Q1) A small protein has the amino acid sequence below:
C₁NVC₂KYAPITALYC₃AEEC₄QQH
There are four cysteine residues in the sequence and are designated by the subscripts. The protein is digested with chymotrypsin, and the resulting slurry is followed by an anionic exchange column.
a) Where are the disulfide bonds in this structure? Are they disrupted by any of the above treatments?
b) Identify the peptide fragments created by the chymotrypsin digest. Which fragment will elute first from the anion exchange column?

A1)
a) The two disulfides are occurring between C₁/C₂ and C₃/C₄. Due to the proline in the center of this structure, we know there is likely not a folding pattern that would let another combination of disulfides to occur. No, the disulfides are not disrupted by the chymotrypsin treatment.
b) Since chymotrypsin cleaves aromatic amino acids at the C-terminus, the fragment following digestion would be:
1) C₁NVC₂KY
2) APITALY
3) C₃AEEC₄QQH
When determining which will elute off an anionic column (a positively charged bead that binds to negative residues), we need to determine the overall charge of the peptide fragments. The lysine (K) in fragment 1 will give an overall positive charge. Fragment 2 contains no charged amino acids, and the two glutamic acid (E) residues in fragment 3 will yield an overall negative charge. Since we know the column will bind most tightly to negative residues and repel positives, Fragment 1 should be eluted first, followed by fragment 2, and lastly fragment 3.

Q2) In most proteases, there is a Ser or Cys residue in the active site. Site-directed mutagenesis experiments have shown that active site Ser can be replaced with a Cys, and vice versa, with the protease, still remaining catalytically active.
a) Based on the structure of Cys and Ser, suggest an explanation as to why this could be.
b) There are other amino acids with R-groups that have similar to Ser and Cys. Hypothesize if a site-directed mutagenesis experiment changing a Ser/Cys to Thr, Tyr or Met would still retain catalytic function. Explain your reasoning.

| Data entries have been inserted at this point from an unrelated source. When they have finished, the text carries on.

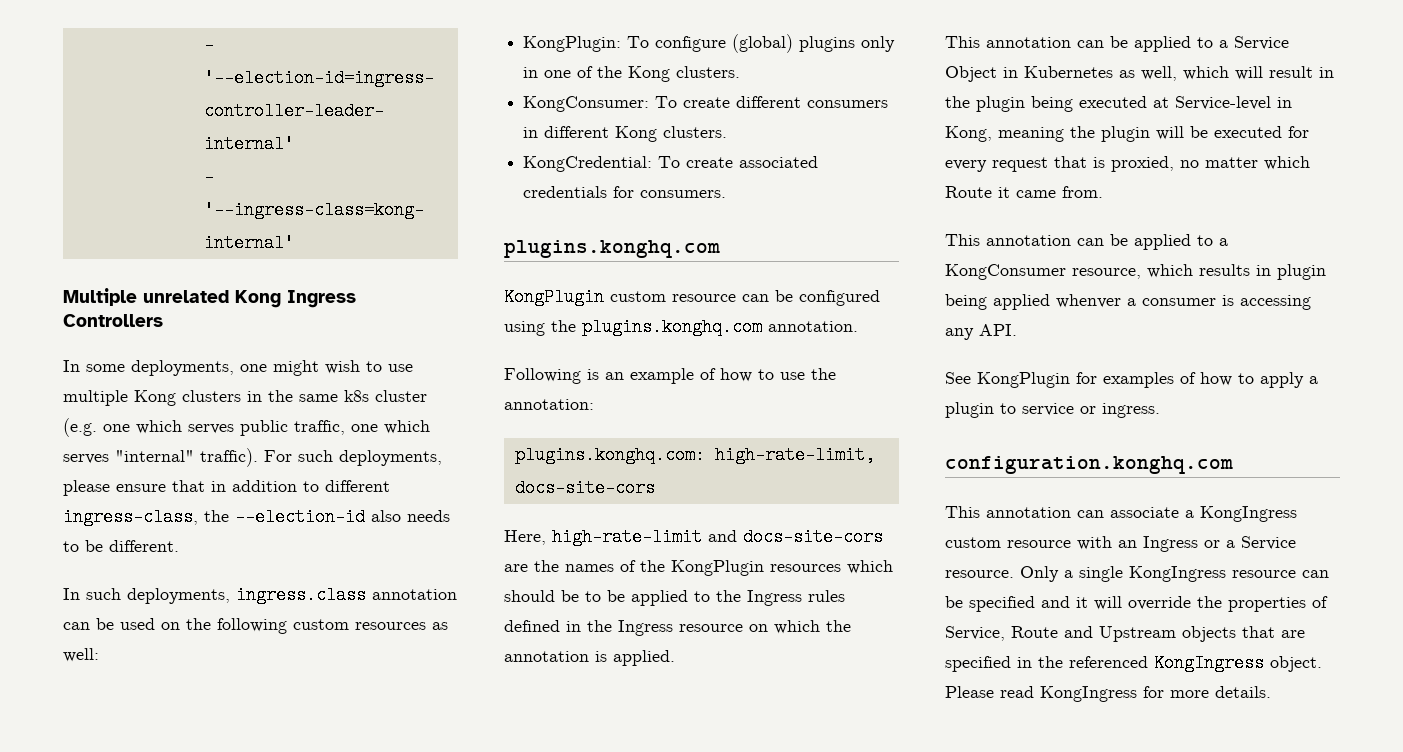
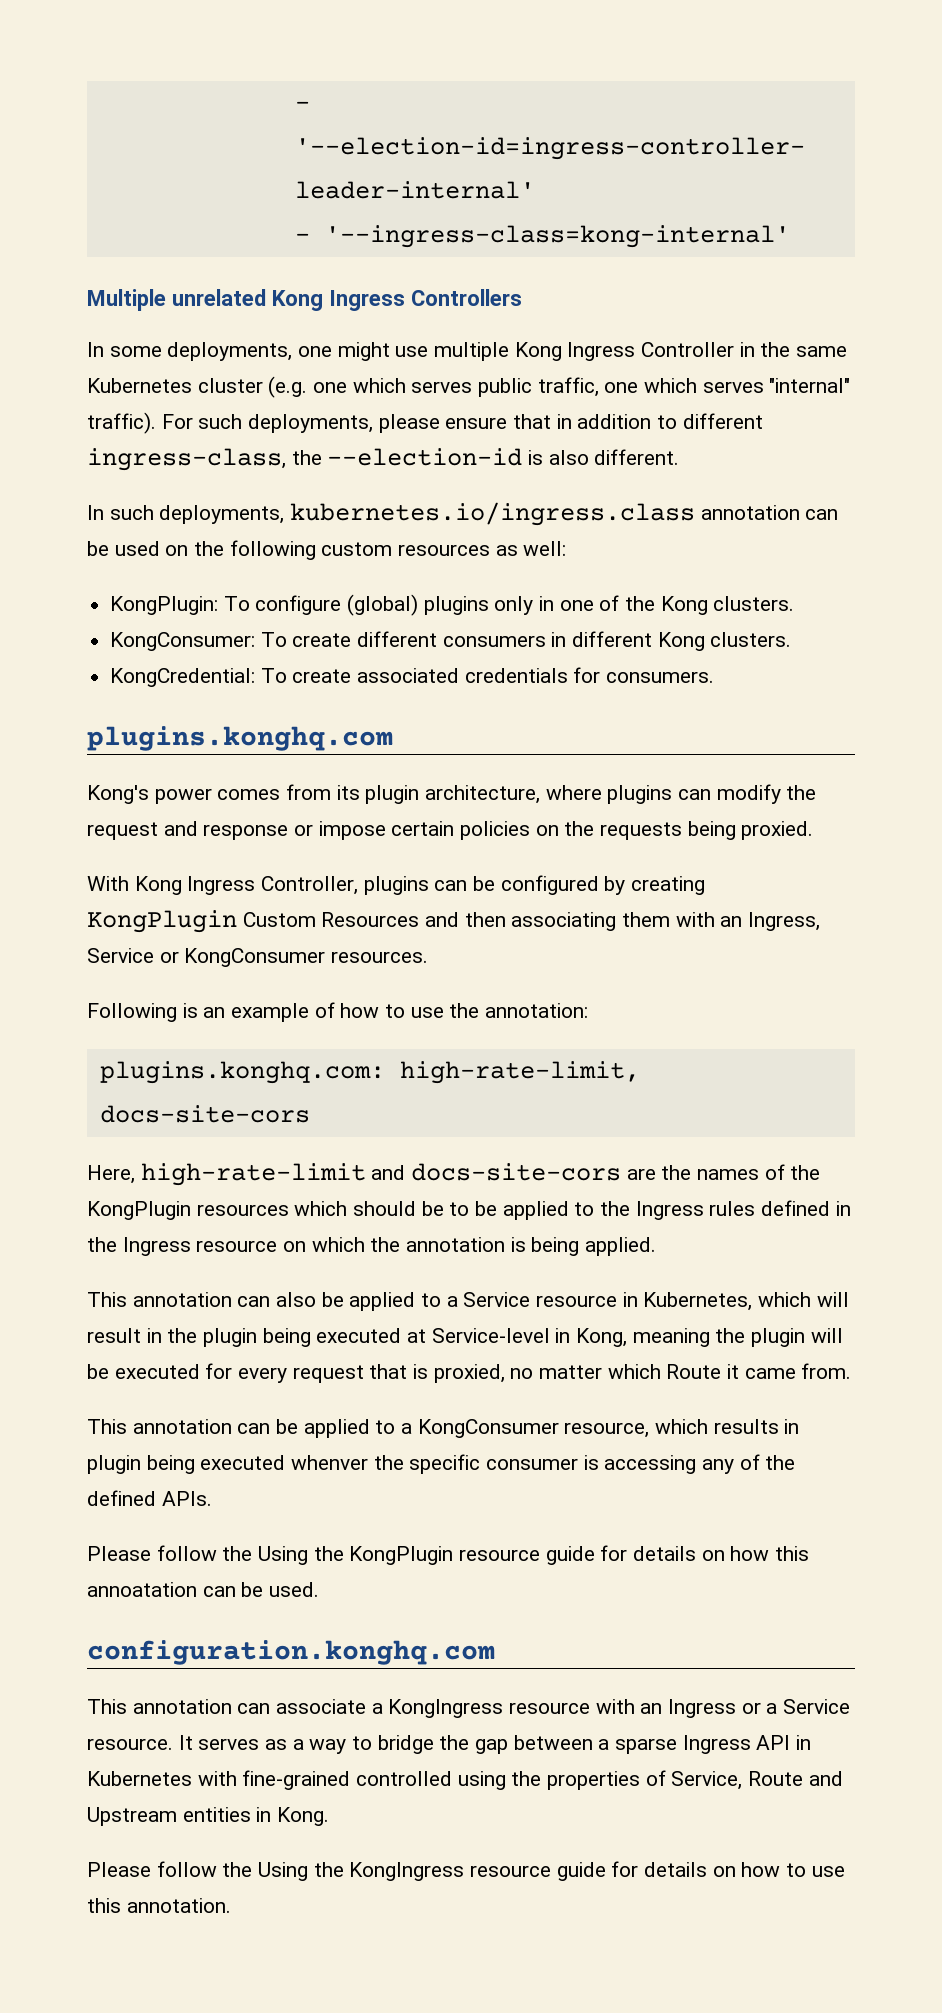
[325,360,382,374] wish to -> (390, 351) none
[182,390,241,402] clusters -> [567,342,735,361] Ingress Controller
[344,390,369,402] k8s -> [87,378,192,393] Kubernetes
[371,510,450,522] [63,540,103,552] also needs to be -> [528,450,589,465] is also
[236,586,366,604] ingress.class -> [290,502,696,526] kubernetes.io/ingress.class
[504,288,880,306] [504,318,858,336] KongPlugin custom resource can be configured using the plugins.konghq.com annotation. -> [87,784,817,804] [87,821,814,840] [87,875,706,895] [87,910,821,933] [87,948,429,967] Kong's power comes from its plugin architecture, where plugins can modify the request and response or impose certain policies on the requests being proxied. // With Kong Ingress Controller, plugins can be configured by creating KongPlugin Custom Resources and then associating them with an Ingress, Service or KongConsumer resources.
(607, 656) none -> [531,1237,580,1256] being
(1104, 44) none -> [276,1292,317,1307] also
[945,66,1177,82] Object in Kubernetes as well, -> [536,1292,753,1311] resource in Kubernetes,
[993,294,1311,310] [945,324,1017,340] [945,372,1318,388] [945,402,1160,418] applied whenver a consumer is accessing any API. // See KongPlugin for examples of how to apply a plugin to service or ingress. -> [200,1454,796,1474] [87,1490,212,1506] [87,1545,810,1565] [87,1582,320,1597] executed whenver the specific consumer is accessing any of the defined APIs. // Please follow the Using the KongPlugin resource guide for details on how this annoatation can be used.
[945,537,1001,548] custom -> (504, 1708) none
[1020,566,1329,582] [945,596,1191,612] Only a single KongIngress resource can be specified and it will override -> [178,1735,812,1754] [87,1770,506,1790] It serves as a way to bridge the gap between a sparse Ingress API in Kubernetes with fine-grained controlled using
[1182,626,1305,642] [945,654,1322,672] [945,686,1271,702] objects that are specified in the referenced KongIngress object. Please read KongIngress for more details. -> [182,1807,330,1826] [87,1861,845,1881] [87,1898,231,1913] entities in Kong. // Please follow the Using the KongIngress resource guide for details on how to use this annotation.

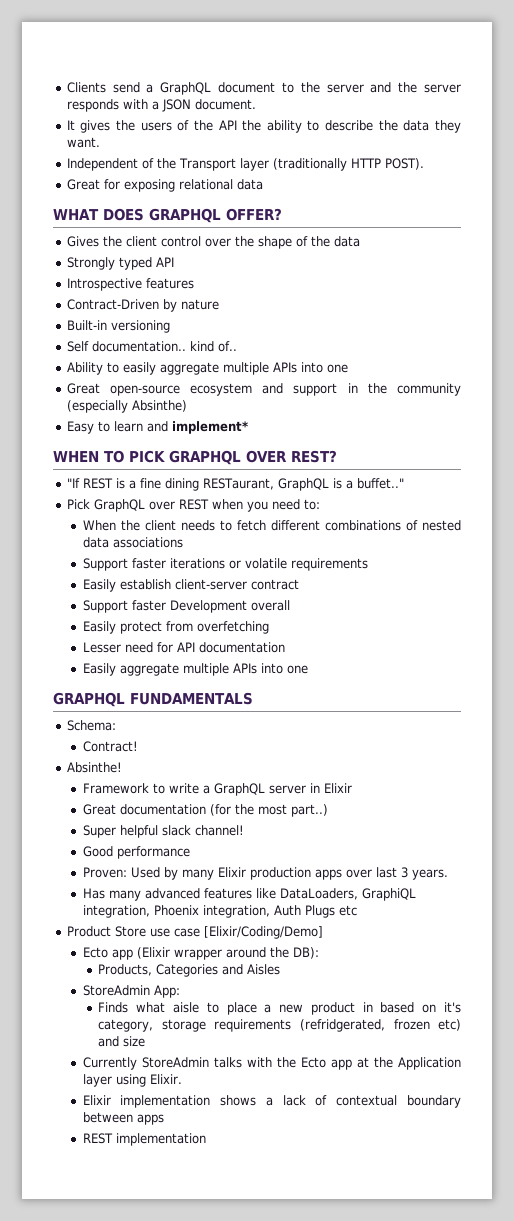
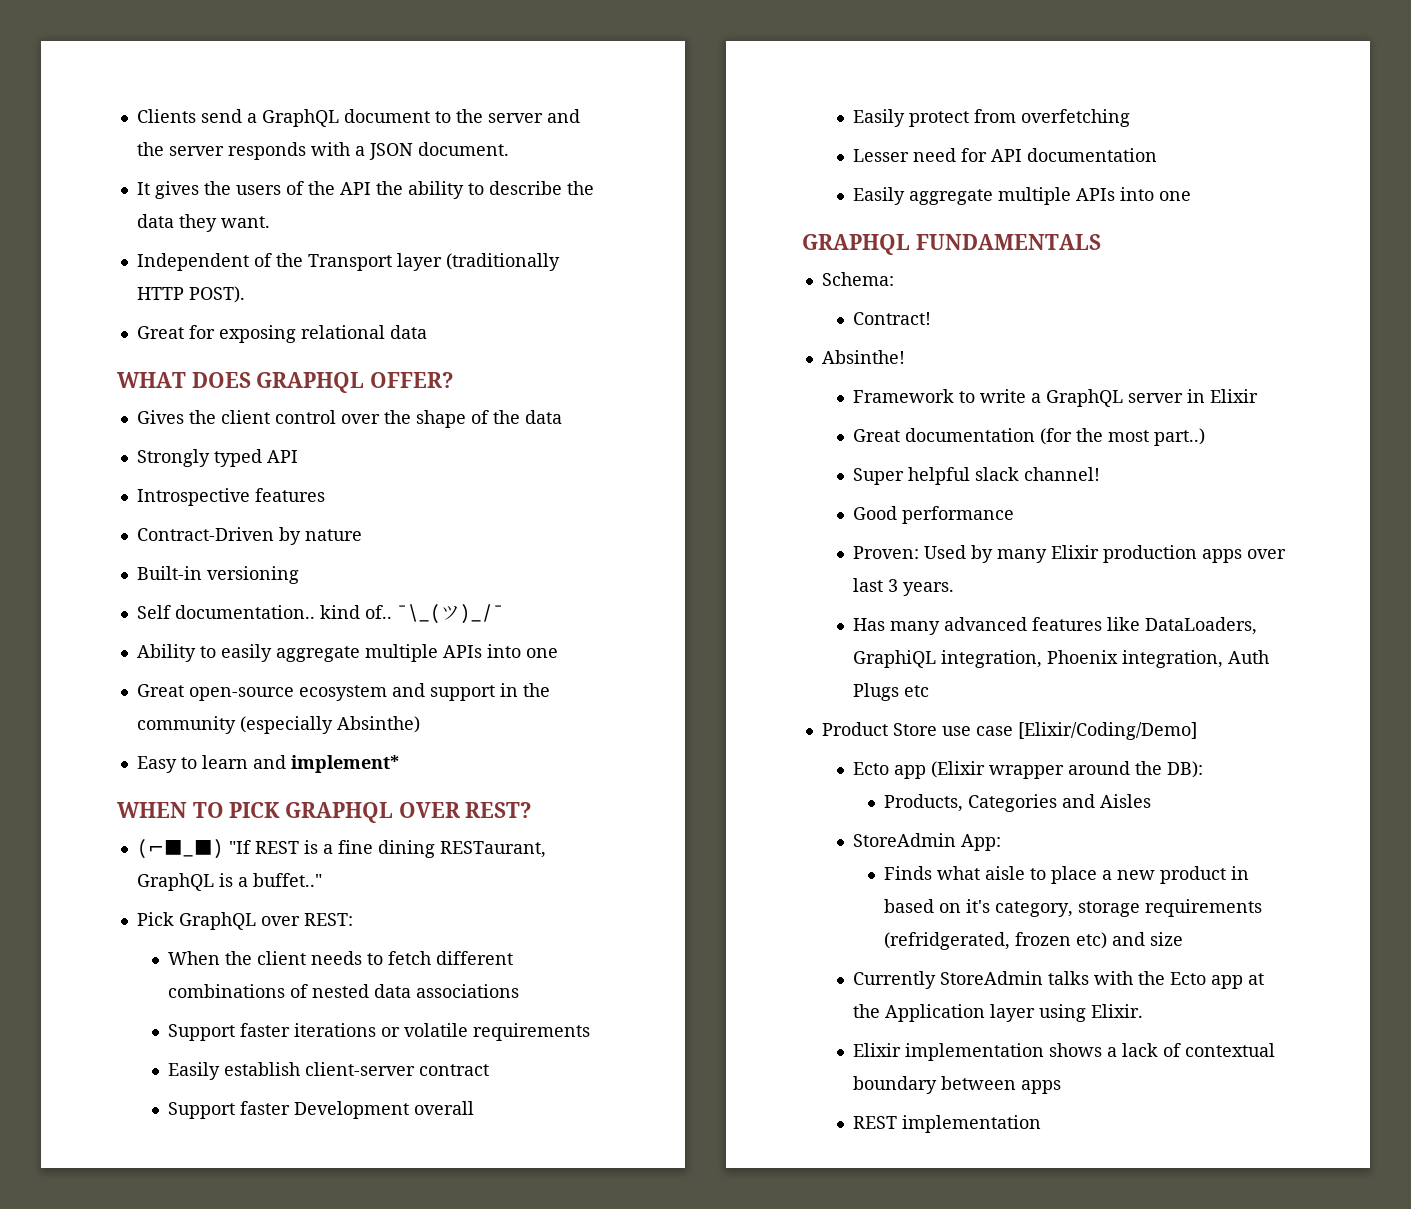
(237, 346) none -> [396,604,504,624] ¯\_(ツ)_/¯
(337, 456) none -> [136,839,224,859] (⌐■_■)
[178,499,320,512] REST when you need to: -> [303,913,353,926] REST:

A2) a)For both amino acids, their R-groups contain elements with unbonded lone pairs of electrons. These lone pairs on Ser (:OH) and Cys (:SH) can each act as nucleophiles and allow the protease to engage in SN-2 type reactions for proteolytic cleavage.
b) When considering the likelihood of Thr, Tyr or Met to maintain activity of the active site, the most likely candidate would be threonine. Threonine is structurally the most similar to serine and cysteine and therefore has the highest chance of not causing any steric hindrances in the active site. Threonine is however larger, so one could potentially expect a decrease in activity. Tyrosine while still containing a hydroxyl group, has a large aromatic group that would likely disrupt the interactions of the binding pocket and substrate recognition. Similarly, methionine does contain a sulfur group, but the length of the side chain most likely will cause an inhibition of substrate binding/recognition.

Q3) What pH would you use for an ion-exchange chromatography column to separate the following small peptides? Explain your answer.
Peptide 1) RGAG
Peptide 2) RGAE
Peptide 3) HGAE
Peptide 4) EGAE

A3) First, assign the formal charge on each peptide:
P1) +1
P2) Neutral
P3) -1* Note the histidine here!
P4) -2
Next to ensure that each peptide is able to maintain a unique charge, we need to assess if any pH changes could affect the net charge of the peptides and the pKas of the relevant amino acids that can contribute to the charge. R=12.48, E=4.25, H=6.00. Now, to ensure arginine is positive, glutamic acid is negative, and histidine is neutral, the pH of the column would need to be higher than 6 but less than 12.48.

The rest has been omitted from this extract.